* **PROBLEM STATEMENT**:
Using the data that follows, give again word for word the lines between the one holding "- Installation is" and the one holding "confidential information saved by the browser.", inclusive. Omit the pictures.
Content starts
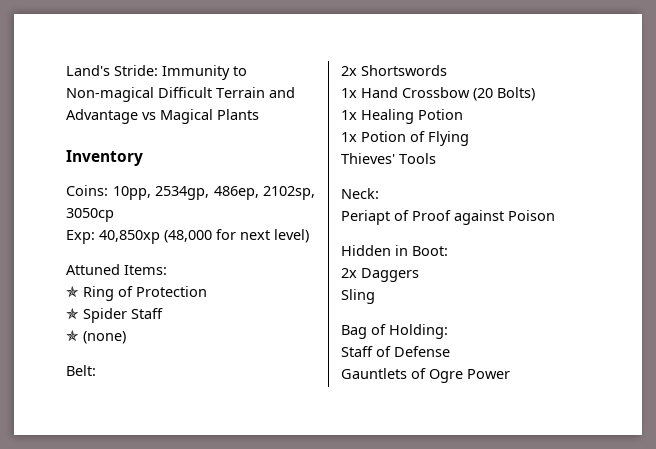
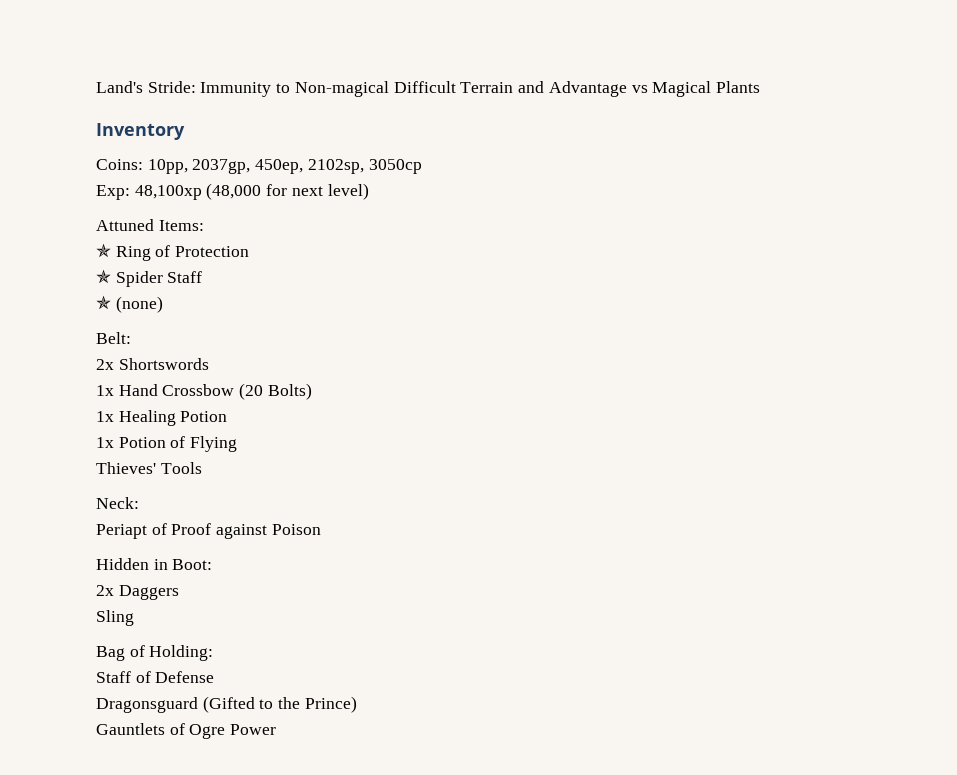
- Coins: 10pp, 2534gp, 486ep, 2102sp, 3050cp
+ Coins: 10pp, 2037gp, 450ep, 2102sp, 3050cp
- Exp: 40,850xp (48,000 for next level)
+ Exp: 48,100xp (48,000 for next level)
+ Dragonsguard (Gifted to the Prince)

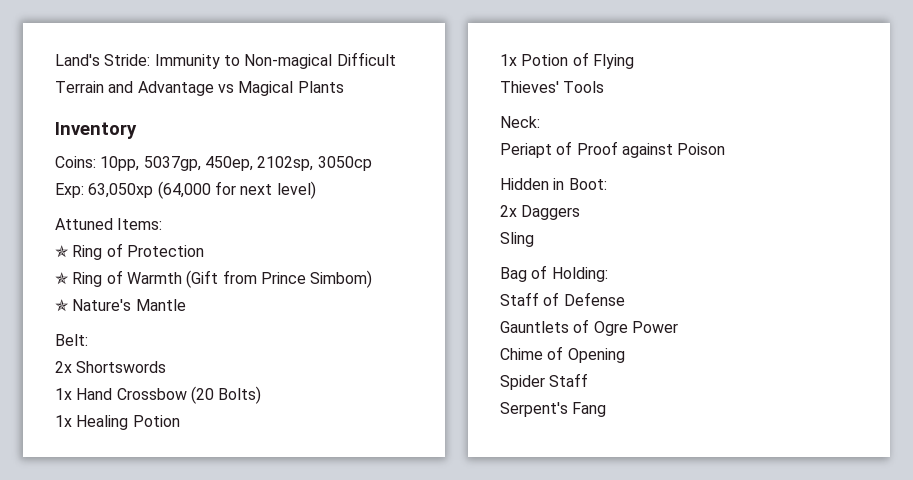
- Coins: 10pp, 2037gp, 450ep, 2102sp, 3050cp
+ Coins: 10pp, 5037gp, 450ep, 2102sp, 3050cp
- Exp: 48,100xp (48,000 for next level)
+ Exp: 63,050xp (64,000 for next level)
- ✯ Spider Staff
- ✯ (none)
+ ✯ Ring of Warmth (Gift from Prince Simbom)
+ ✯ Nature's Mantle
- Dragonsguard (Gifted to the Prince)
+ Chime of Opening
+ Spider Staff
+ Serpent's Fang

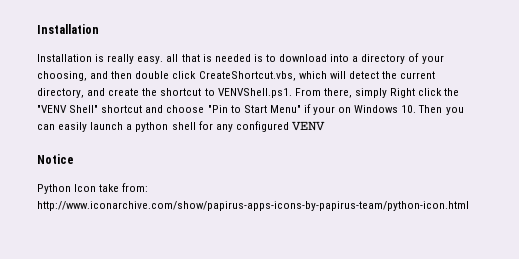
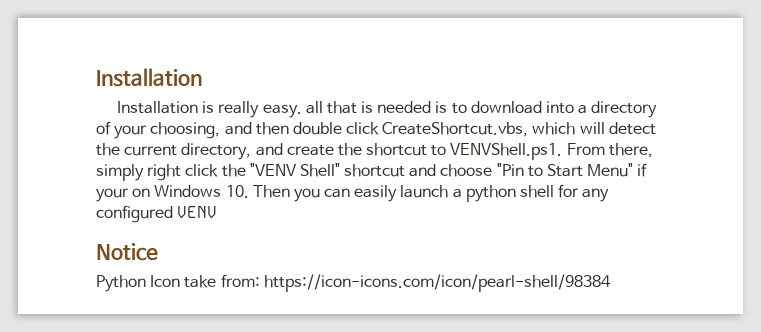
- Installation is really easy. all that is needed is to download into a directory of your choosing, and then double click CreateShortcut.vbs, which will detect the current directory, and create the shortcut to VENVShell.ps1. From there, simply Right click the "VENV Shell" shortcut and choose "Pin to Start Menu" if your on Windows 10. Then you can easily launch a python shell for any configured VENV
+ Installation is really easy. all that is needed is to download into a directory of your choosing, and then double click CreateShortcut.vbs, which will detect the current directory, and create the shortcut to VENVShell.ps1. From there, simply right click the "VENV Shell" shortcut and choose "Pin to Start Menu" if your on Windows 10. Then you can easily launch a python shell for any configured VENV
- Python Icon take from: http://www.iconarchive.com/show/papirus-apps-icons-by-papirus-team/python-icon.html
+ Python Icon take from: https://icon-icons.com/icon/pearl-shell/98384

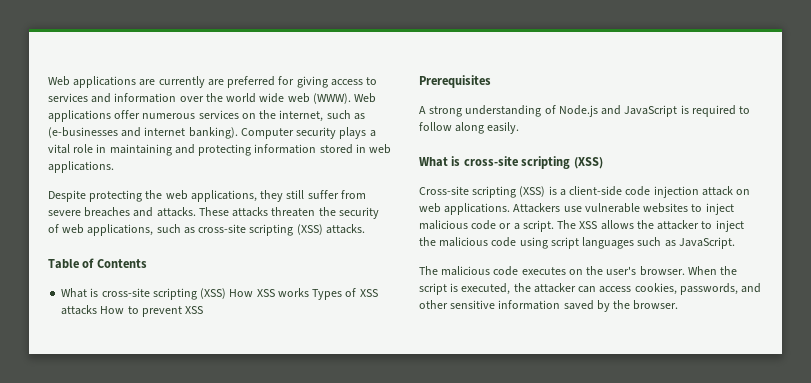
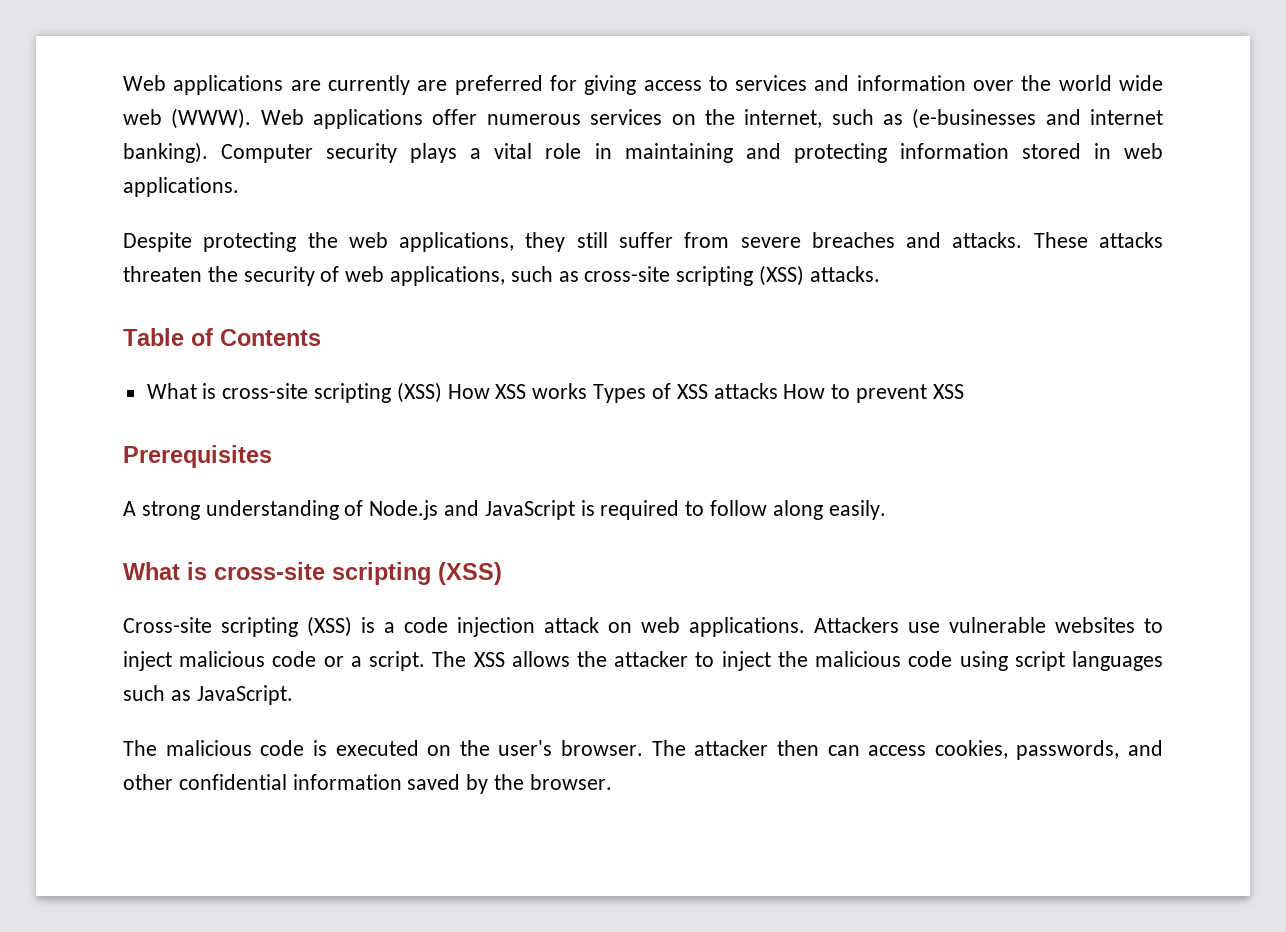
- Cross-site scripting (XSS) is a client-side code injection attack on web applications.
+ Cross-site scripting (XSS) is a code injection attack on web applications.
- The malicious code executes on the user's browser.
+ The malicious code is executed on the user's browser.
- When the script is executed, the attacker can access cookies, passwords, and other sensitive information saved by the browser.
+ The attacker then can access cookies, passwords, and other confidential information saved by the browser.

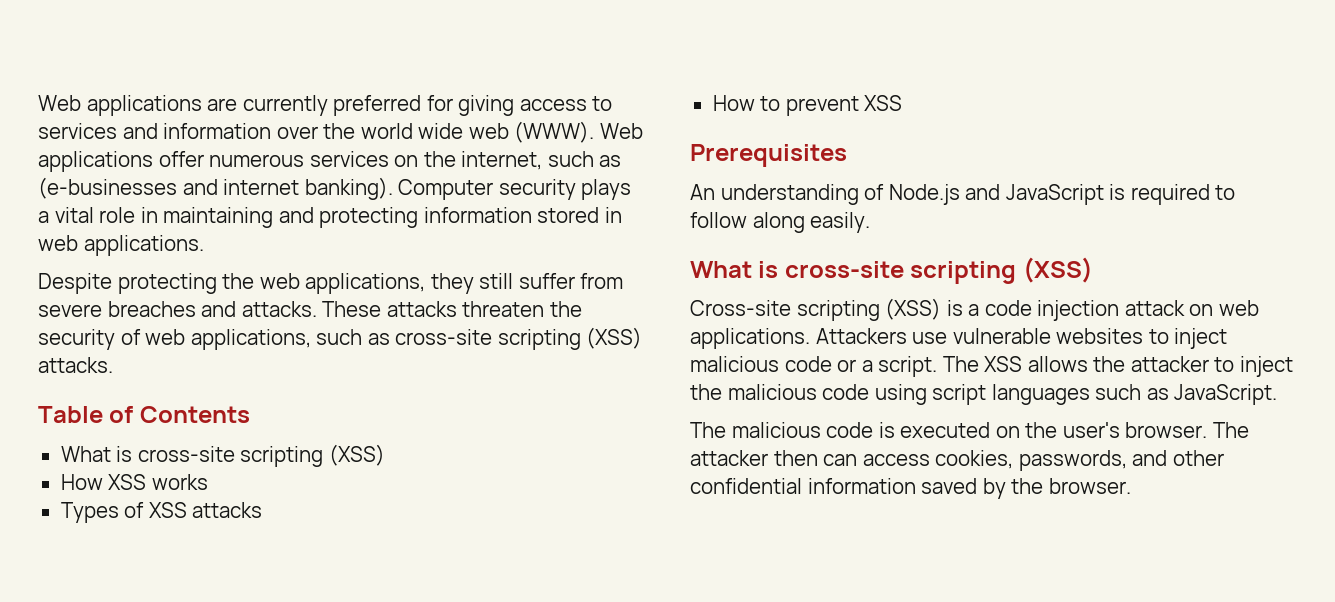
- Web applications are currently are preferred for giving access to services and information over the world wide web (WWW).
+ Web applications are currently preferred for giving access to services and information over the world wide web (WWW).
  Table of Contents
- What is cross-site scripting (XSS) How XSS works Types of XSS attacks How to prevent XSS
+ What is cross-site scripting (XSS)
+ How XSS works
+ Types of XSS attacks
+ How to prevent XSS
- A strong understanding of Node.js and JavaScript is required to follow along easily.
+ An understanding of Node.js and JavaScript is required to follow along easily.

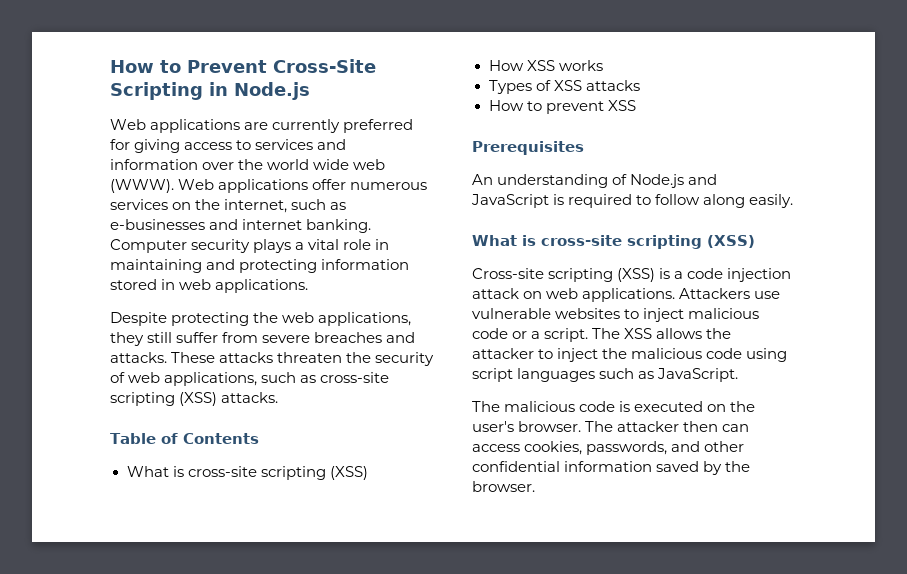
+ How to Prevent Cross-Site Scripting in Node.js
- Web applications offer numerous services on the internet, such as (e-businesses and internet banking).
+ Web applications offer numerous services on the internet, such as e-businesses and internet banking.

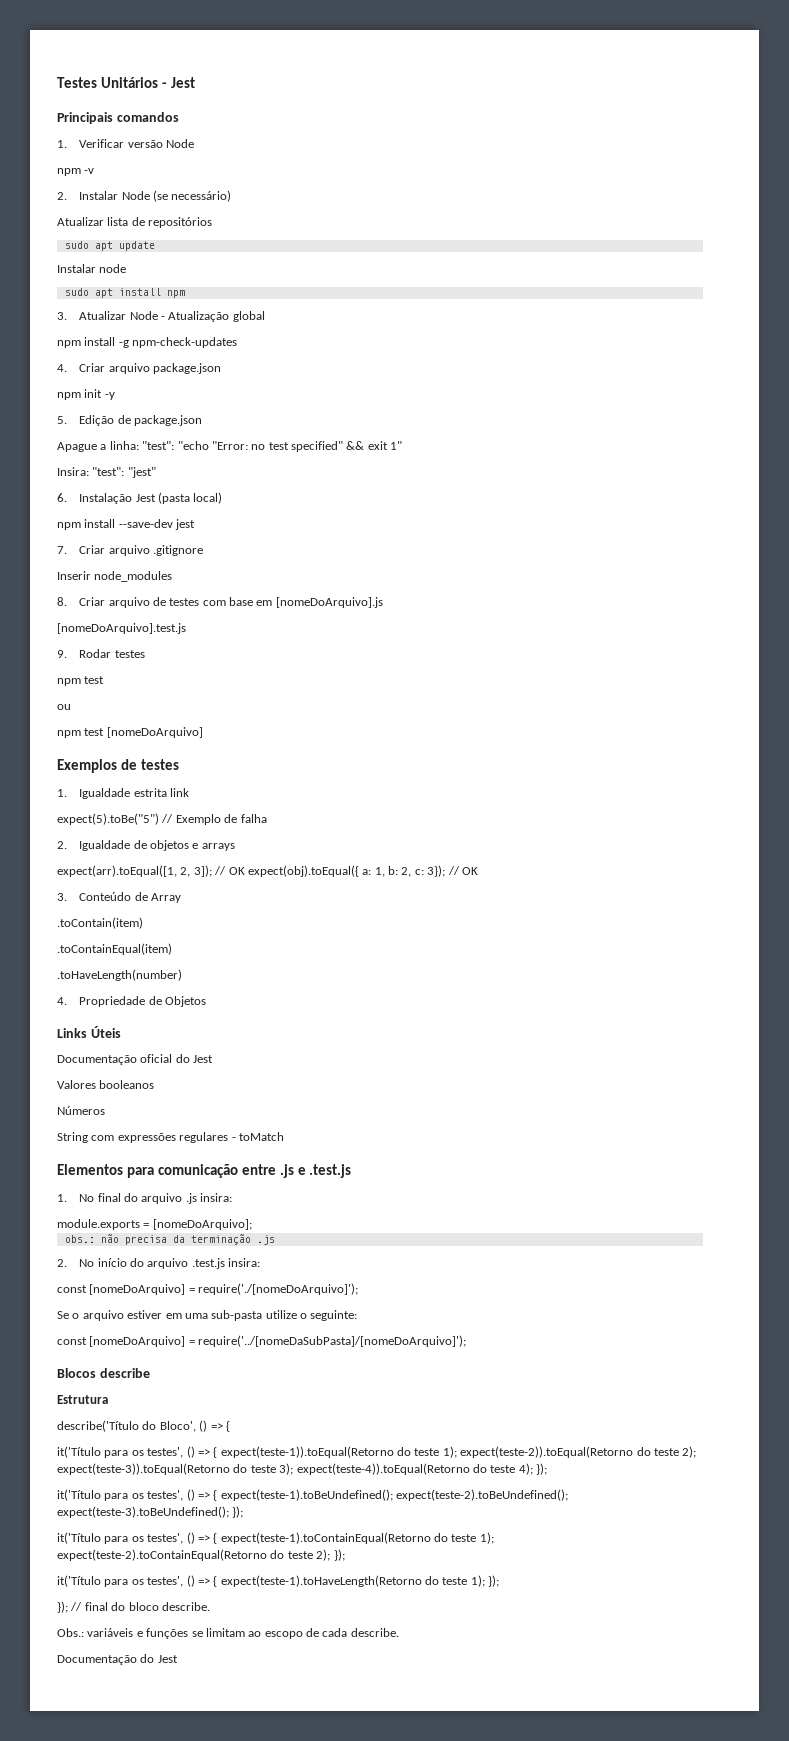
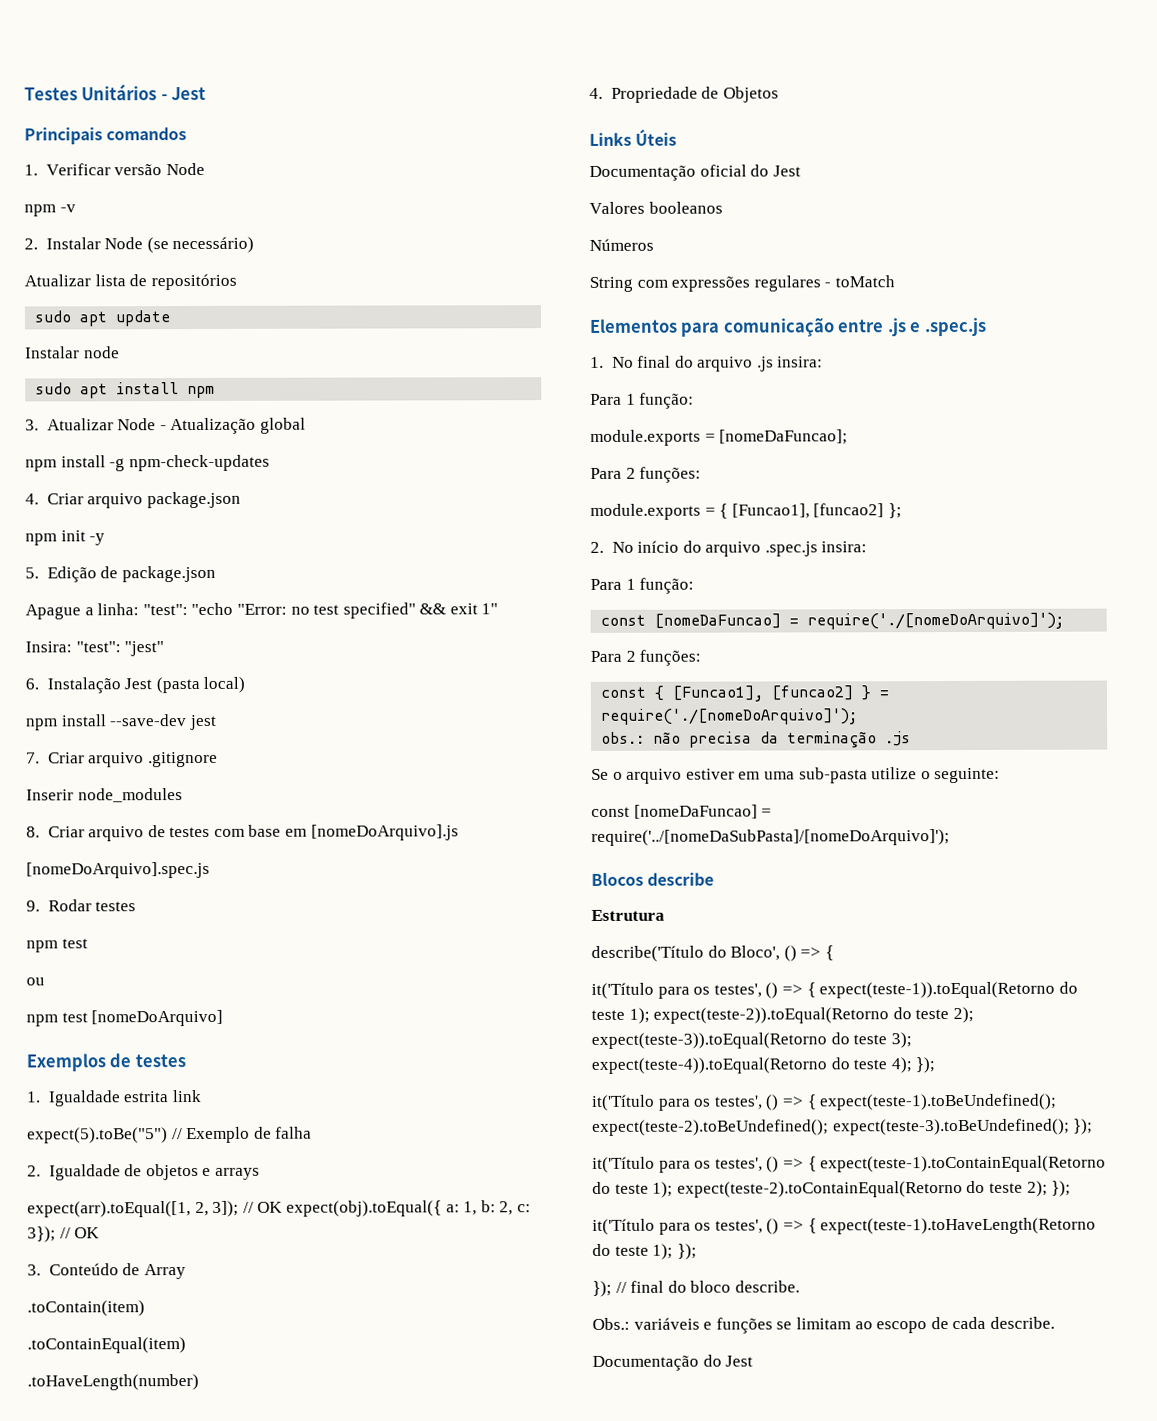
- [nomeDoArquivo].test.js
+ [nomeDoArquivo].spec.js
- Elementos para comunicação entre .js e .test.js
+ Elementos para comunicação entre .js e .spec.js
  1. No final do arquivo .js insira:
- module.exports = [nomeDoArquivo];
+ Para 1 função:
+ module.exports = [nomeDaFuncao];
+ Para 2 funções:
+ module.exports = { [Funcao1], [funcao2] };
+ 2. No início do arquivo .spec.js insira:
+ Para 1 função:
+ const [nomeDaFuncao] = require('./[nomeDoArquivo]');
+ Para 2 funções:
+ const { [Funcao1], [funcao2] } = require('./[nomeDoArquivo]');
- 2. No início do arquivo .test.js insira:
- const [nomeDoArquivo] = require('./[nomeDoArquivo]');
- const [nomeDoArquivo] = require('../[nomeDaSubPasta]/[nomeDoArquivo]');
+ const [nomeDaFuncao] = require('../[nomeDaSubPasta]/[nomeDoArquivo]');

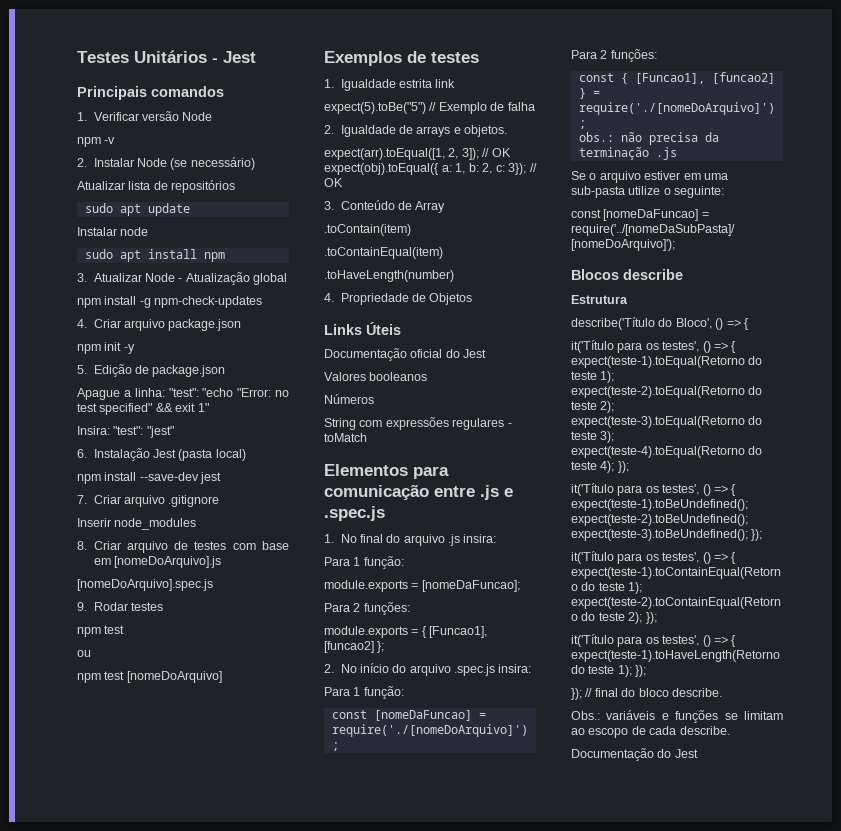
- 2. Igualdade de objetos e arrays
+ 2. Igualdade de arrays e objetos.
- it('Título para os testes', () => { expect(teste-1)).toEqual(Retorno do teste 1); expect(teste-2)).toEqual(Retorno do teste 2); expect(teste-3)).toEqual(Retorno do teste 3); expect(teste-4)).toEqual(Retorno do teste 4); });
+ it('Título para os testes', () => { expect(teste-1).toEqual(Retorno do teste 1); expect(teste-2).toEqual(Retorno do teste 2); expect(teste-3).toEqual(Retorno do teste 3); expect(teste-4).toEqual(Retorno do teste 4); });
Content ends
* **OUTPUT OF THE EXERCISE**:
- Installation is really easy. all that is needed is to download into a directory of your choosing, and then double click CreateShortcut.vbs, which will detect the current directory, and create the shortcut to VENVShell.ps1. From there, simply Right click the "VENV Shell" shortcut and choose "Pin to Start Menu" if your on Windows 10. Then you can easily launch a python shell for any configured VENV
+ Installation is really easy. all that is needed is to download into a directory of your choosing, and then double click CreateShortcut.vbs, which will detect the current directory, and create the shortcut to VENVShell.ps1. From there, simply right click the "VENV Shell" shortcut and choose "Pin to Start Menu" if your on Windows 10. Then you can easily launch a python shell for any configured VENV
- Python Icon take from: http://www.iconarchive.com/show/papirus-apps-icons-by-papirus-team/python-icon.html
+ Python Icon take from: https://icon-icons.com/icon/pearl-shell/98384

- Cross-site scripting (XSS) is a client-side code injection attack on web applications.
+ Cross-site scripting (XSS) is a code injection attack on web applications.
- The malicious code executes on the user's browser.
+ The malicious code is executed on the user's browser.
- When the script is executed, the attacker can access cookies, passwords, and other sensitive information saved by the browser.
+ The attacker then can access cookies, passwords, and other confidential information saved by the browser.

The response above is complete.